TASK DETAILS: In the entries below, which lines run from the one containing "discount: none -> 5% = 5554.24" to the one containing "total: 120998.55 -> 115555.92"? Copy exactly those lines, ends included, and no others.

SUPPLIED INFORMATION:
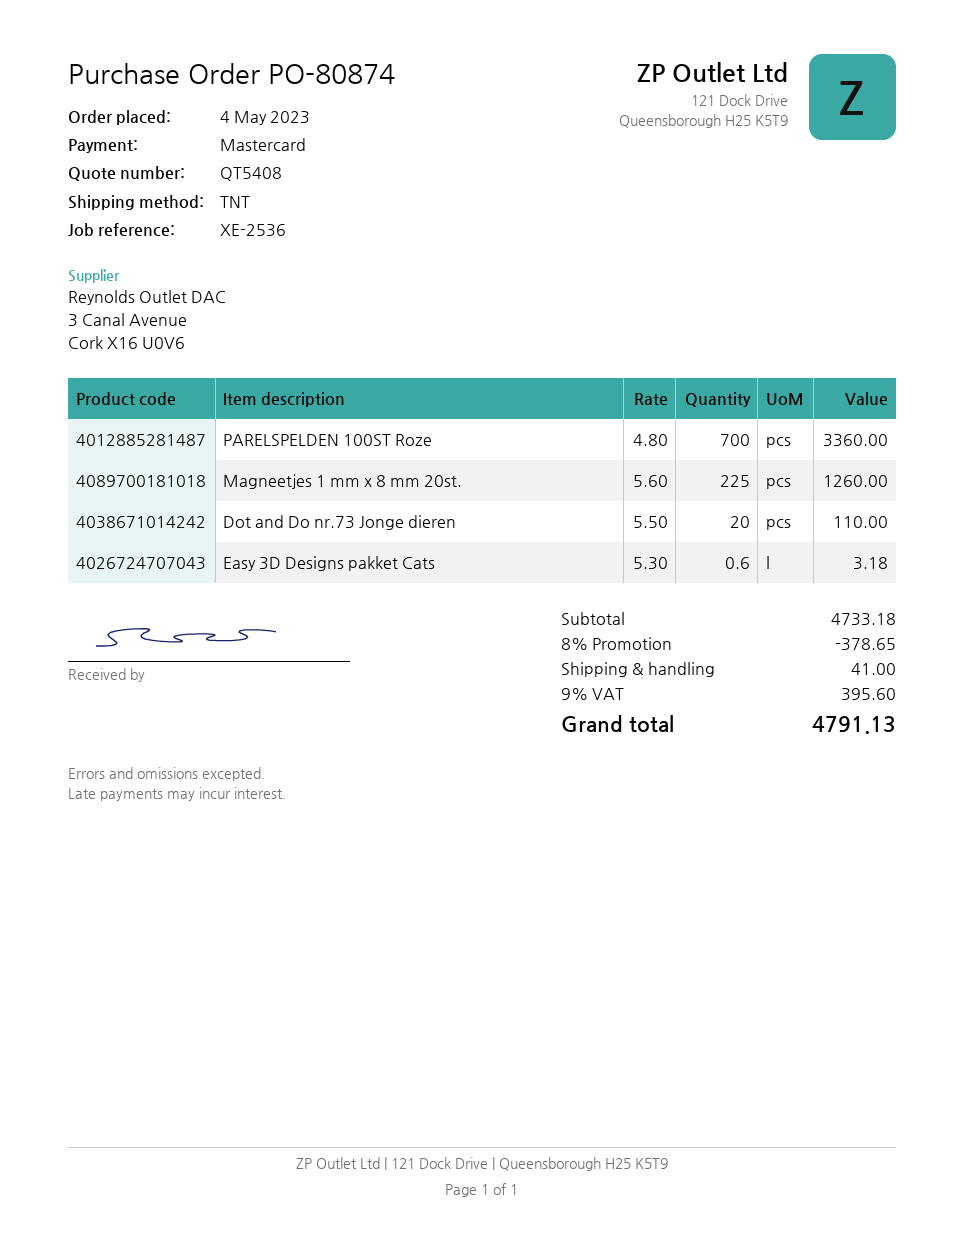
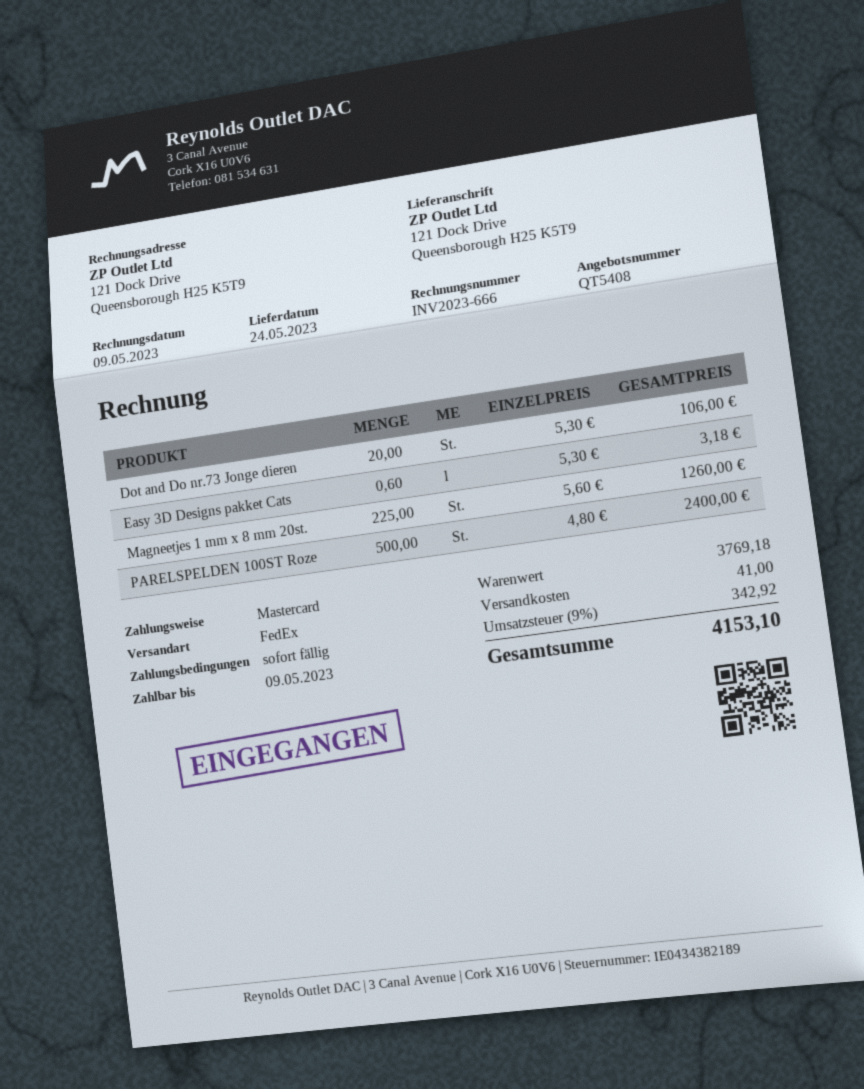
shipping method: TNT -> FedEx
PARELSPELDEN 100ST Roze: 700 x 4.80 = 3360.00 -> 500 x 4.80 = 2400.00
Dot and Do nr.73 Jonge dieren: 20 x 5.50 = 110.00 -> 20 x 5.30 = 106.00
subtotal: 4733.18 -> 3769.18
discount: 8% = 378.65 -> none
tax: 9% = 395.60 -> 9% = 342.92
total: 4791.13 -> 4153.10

--

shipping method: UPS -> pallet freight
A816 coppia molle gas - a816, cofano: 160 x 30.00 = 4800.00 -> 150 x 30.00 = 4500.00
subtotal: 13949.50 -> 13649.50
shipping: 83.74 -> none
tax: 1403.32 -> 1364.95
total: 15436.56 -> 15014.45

--

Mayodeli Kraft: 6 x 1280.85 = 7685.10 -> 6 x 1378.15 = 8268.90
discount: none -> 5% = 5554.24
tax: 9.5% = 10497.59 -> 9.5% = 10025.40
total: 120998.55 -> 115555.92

RESPONSE:
discount: none -> 5% = 5554.24
tax: 9.5% = 10497.59 -> 9.5% = 10025.40
total: 120998.55 -> 115555.92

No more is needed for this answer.